Top of ENTRIES SUPPLIED
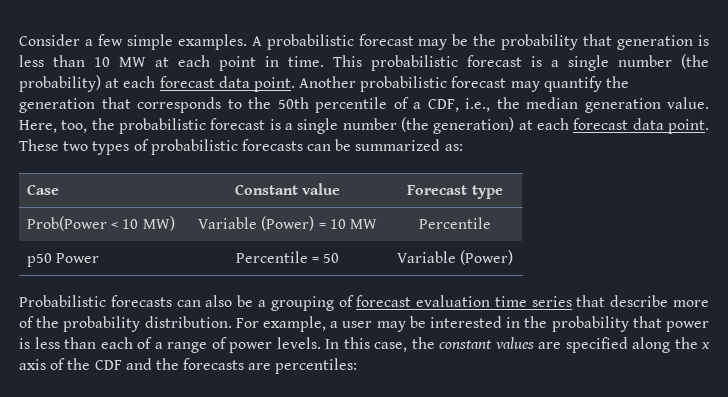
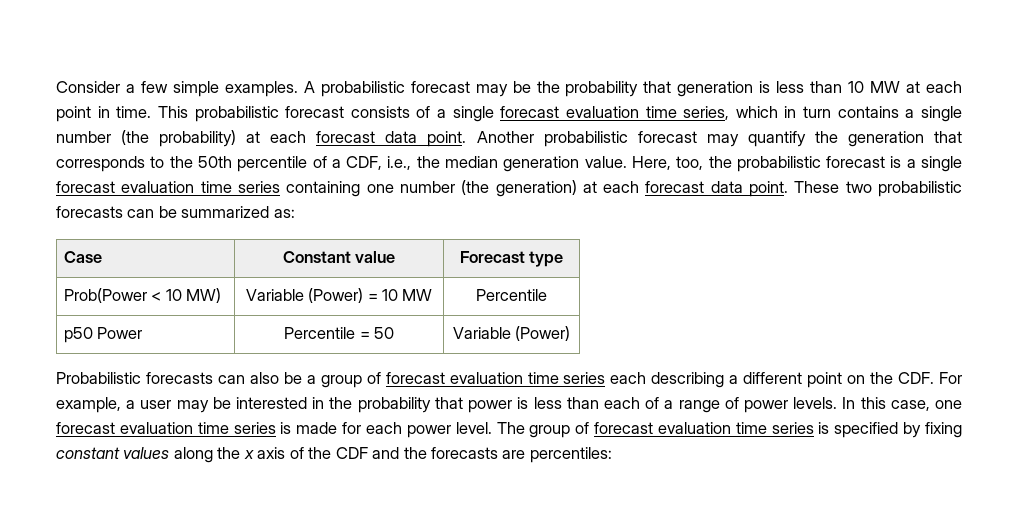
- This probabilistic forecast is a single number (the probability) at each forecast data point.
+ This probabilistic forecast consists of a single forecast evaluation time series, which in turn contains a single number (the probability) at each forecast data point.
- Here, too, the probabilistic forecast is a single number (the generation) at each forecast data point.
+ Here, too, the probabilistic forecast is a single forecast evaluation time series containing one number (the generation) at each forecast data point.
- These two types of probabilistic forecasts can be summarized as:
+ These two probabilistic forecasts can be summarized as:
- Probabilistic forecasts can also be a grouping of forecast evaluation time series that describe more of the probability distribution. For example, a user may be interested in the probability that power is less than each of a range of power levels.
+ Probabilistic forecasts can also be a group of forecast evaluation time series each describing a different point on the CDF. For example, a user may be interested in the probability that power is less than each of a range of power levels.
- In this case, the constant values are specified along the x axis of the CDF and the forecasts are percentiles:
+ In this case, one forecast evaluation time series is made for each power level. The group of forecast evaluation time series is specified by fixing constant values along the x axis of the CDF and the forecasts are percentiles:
Bottom of ENTRIES SUPPLIED
*WORK REQUIRED*:
Find "time series each" in the records. Copy its line and every line after it, exactly, through the last one.

*ANSWER TO THIS PROBLEM*:
+ Probabilistic forecasts can also be a group of forecast evaluation time series each describing a different point on the CDF. For example, a user may be interested in the probability that power is less than each of a range of power levels.
- In this case, the constant values are specified along the x axis of the CDF and the forecasts are percentiles:
+ In this case, one forecast evaluation time series is made for each power level. The group of forecast evaluation time series is specified by fixing constant values along the x axis of the CDF and the forecasts are percentiles:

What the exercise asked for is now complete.